INFORMATION PROVIDED
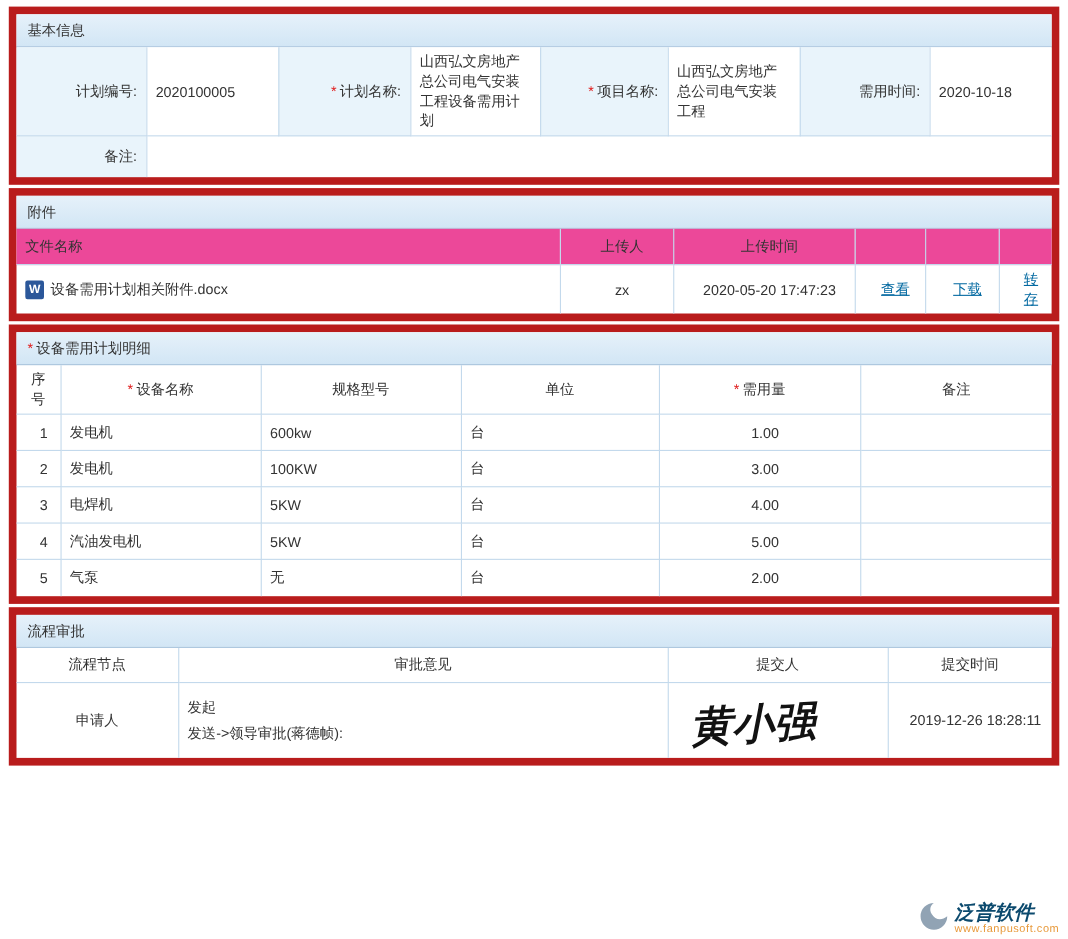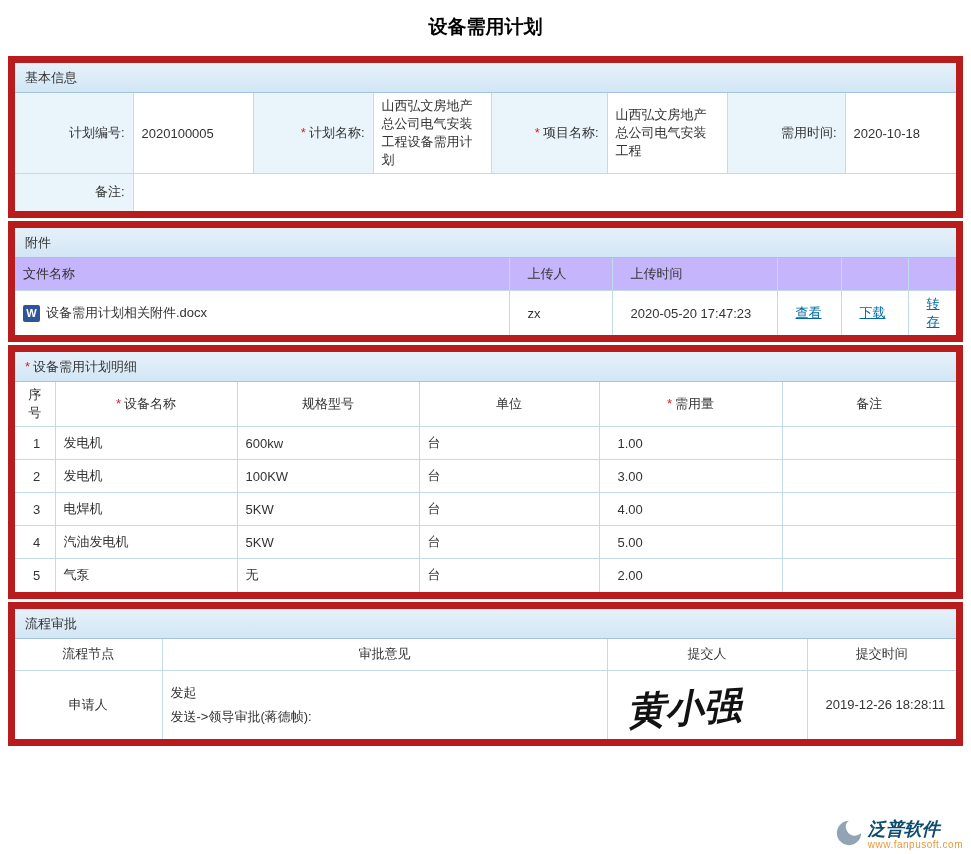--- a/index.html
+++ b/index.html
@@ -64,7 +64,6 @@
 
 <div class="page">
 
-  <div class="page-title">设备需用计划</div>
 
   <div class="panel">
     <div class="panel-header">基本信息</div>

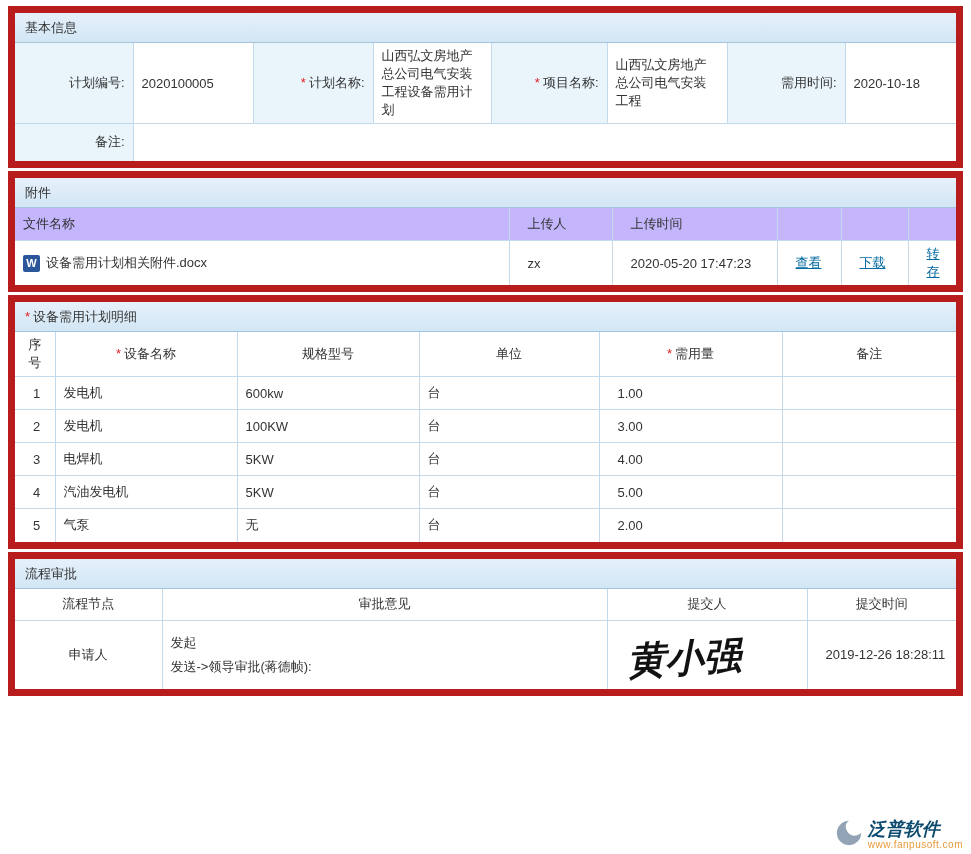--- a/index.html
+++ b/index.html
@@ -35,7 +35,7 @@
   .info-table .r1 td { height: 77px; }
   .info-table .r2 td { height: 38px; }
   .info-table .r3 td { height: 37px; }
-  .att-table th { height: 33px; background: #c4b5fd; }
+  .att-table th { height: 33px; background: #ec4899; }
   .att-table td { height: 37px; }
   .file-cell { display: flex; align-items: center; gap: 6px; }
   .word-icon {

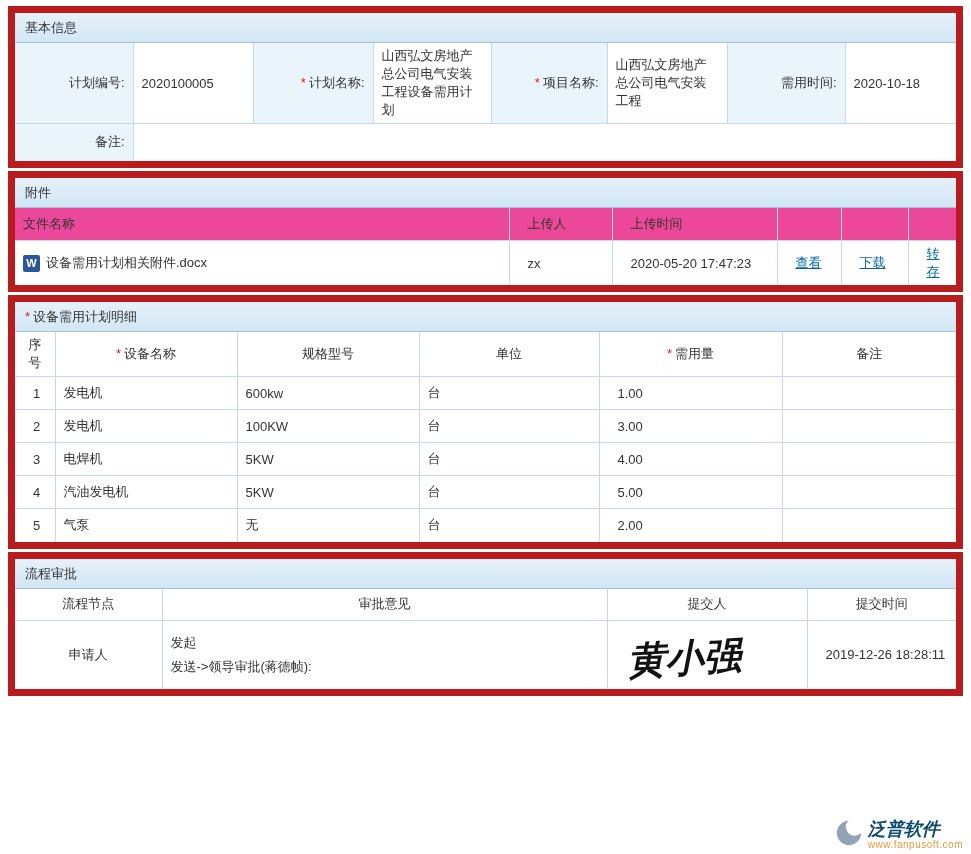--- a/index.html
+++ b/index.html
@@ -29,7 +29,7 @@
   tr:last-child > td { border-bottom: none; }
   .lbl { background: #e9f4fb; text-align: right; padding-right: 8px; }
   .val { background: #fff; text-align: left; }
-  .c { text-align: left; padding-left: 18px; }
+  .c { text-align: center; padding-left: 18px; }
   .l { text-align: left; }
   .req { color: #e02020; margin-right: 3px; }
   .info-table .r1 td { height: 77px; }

YOUR INSTRUCTIONS
Using the material above, work out how many lines contain the string "panel". Give that number alone.

OUTPUT BELOW
2